SOURCE DATA —

>>>

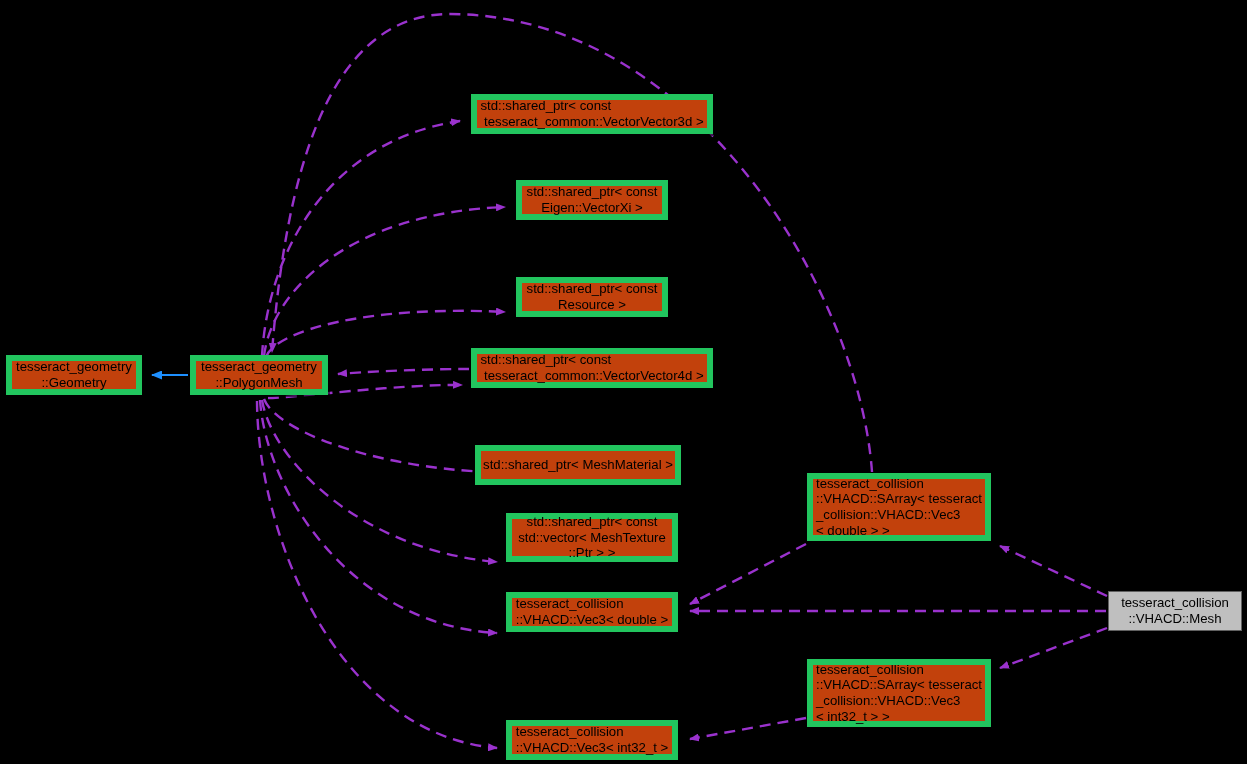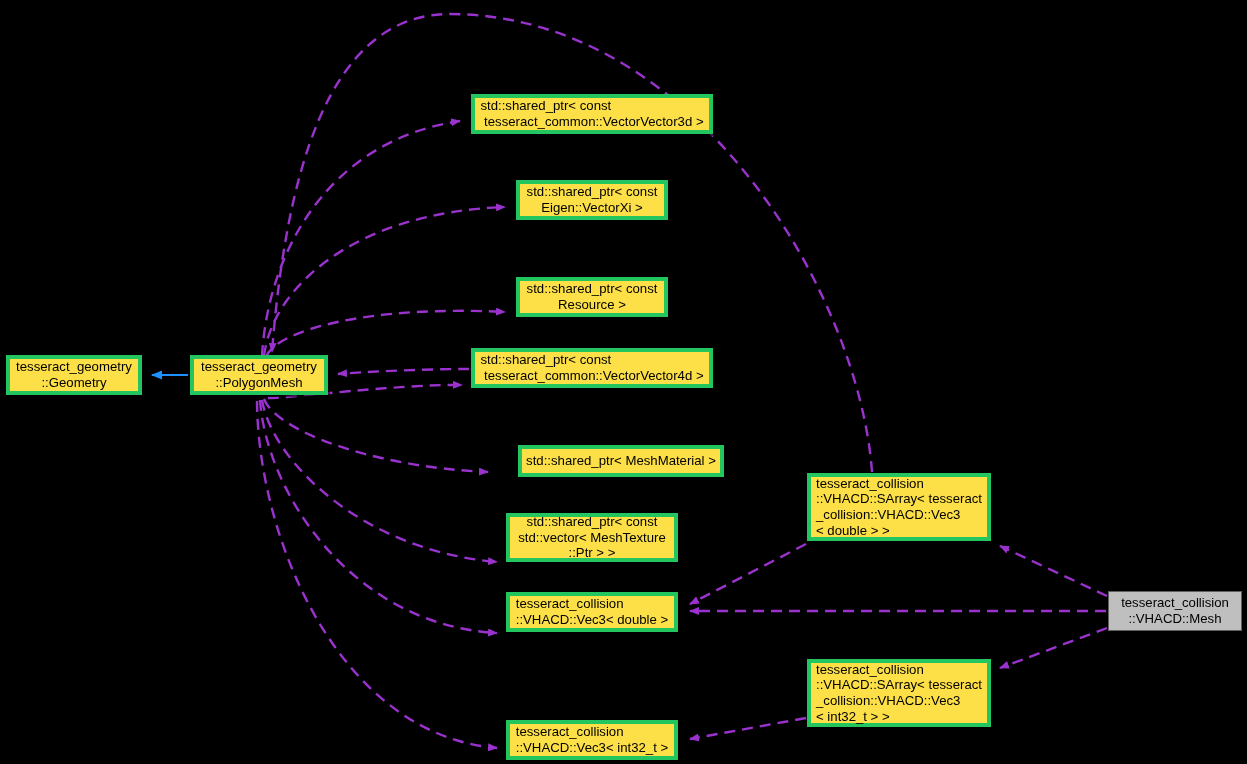--- a/index.html
+++ b/index.html
@@ -24,8 +24,8 @@
   .node {
     position: absolute;
     box-sizing: border-box;
-    background: #fde047;
-    border: 4px solid #22c55e;
+    background: #c2410c;
+    border: 6px solid #22c55e;
     color: #000000;
     font-size: 13.2px;
     line-height: 15.6px;

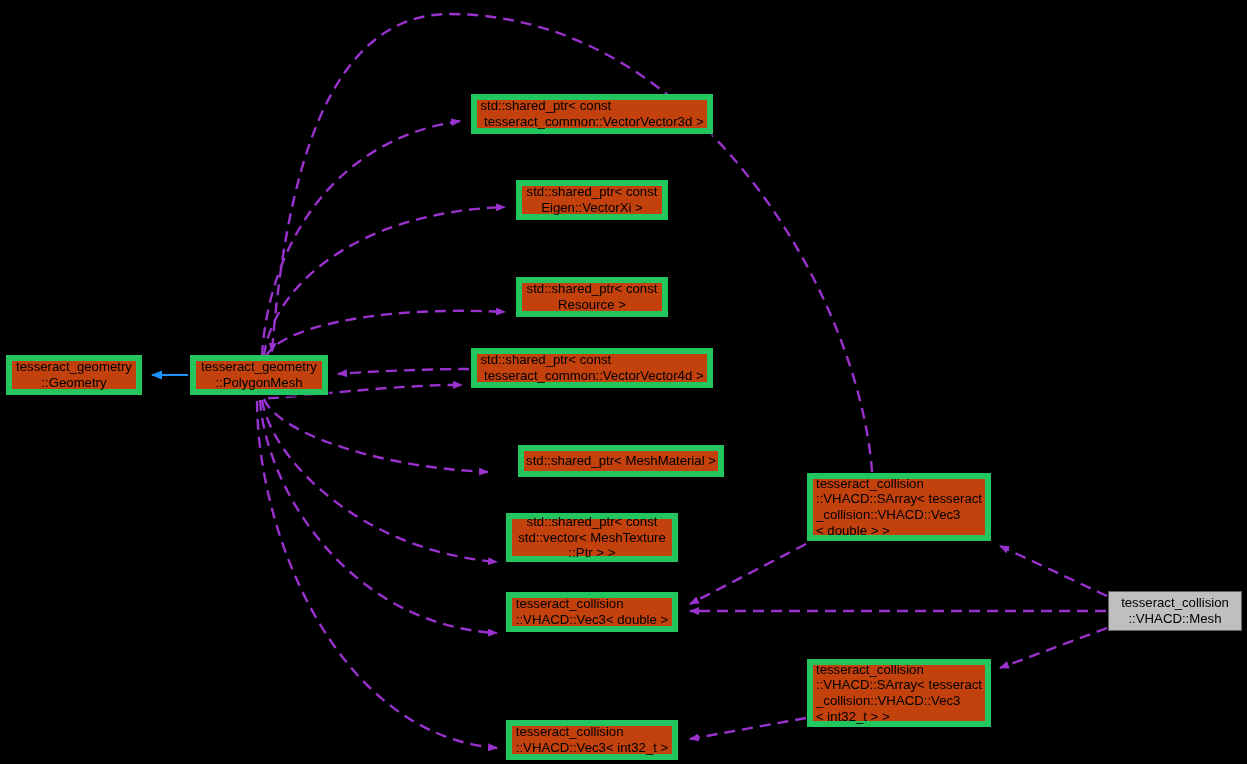--- a/index.html
+++ b/index.html
@@ -115,7 +115,7 @@
 Resource &gt;</span></div>
       <div class="node lalign" style="left: 471px; top: 348px; width: 242px; height: 40px;"><span class="label">std::shared_ptr&lt; const
  tesseract_common::VectorVector4d &gt;</span></div>
-      <div class="node" style="left: 518px; top: 445px; width: 206px; height: 32px;"><span class="label">std::shared_ptr&lt; MeshMaterial &gt;</span></div>
+      <div class="node" style="left: 475px; top: 445px; width: 206px; height: 40px;"><span class="label">std::shared_ptr&lt; MeshMaterial &gt;</span></div>
       <div class="node" style="left: 506px; top: 513px; width: 172px; height: 49px;"><span class="label">std::shared_ptr&lt; const
 std::vector&lt; MeshTexture
 ::Ptr &gt; &gt;</span></div>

<<<

EXERCISE DESCRIPTION — Take the line containing "line-height: 15.6px;" and every line after it up to the end of the entries, and quote them exactly. Both ends count; the pictures do not.

OUTPUT FOR THIS EXERCISE —
     line-height: 15.6px;

--- a/index.html
+++ b/index.html
@@ -115,7 +115,7 @@
 Resource &gt;</span></div>
       <div class="node lalign" style="left: 471px; top: 348px; width: 242px; height: 40px;"><span class="label">std::shared_ptr&lt; const
  tesseract_common::VectorVector4d &gt;</span></div>
-      <div class="node" style="left: 518px; top: 445px; width: 206px; height: 32px;"><span class="label">std::shared_ptr&lt; MeshMaterial &gt;</span></div>
+      <div class="node" style="left: 475px; top: 445px; width: 206px; height: 40px;"><span class="label">std::shared_ptr&lt; MeshMaterial &gt;</span></div>
       <div class="node" style="left: 506px; top: 513px; width: 172px; height: 49px;"><span class="label">std::shared_ptr&lt; const
 std::vector&lt; MeshTexture
 ::Ptr &gt; &gt;</span></div>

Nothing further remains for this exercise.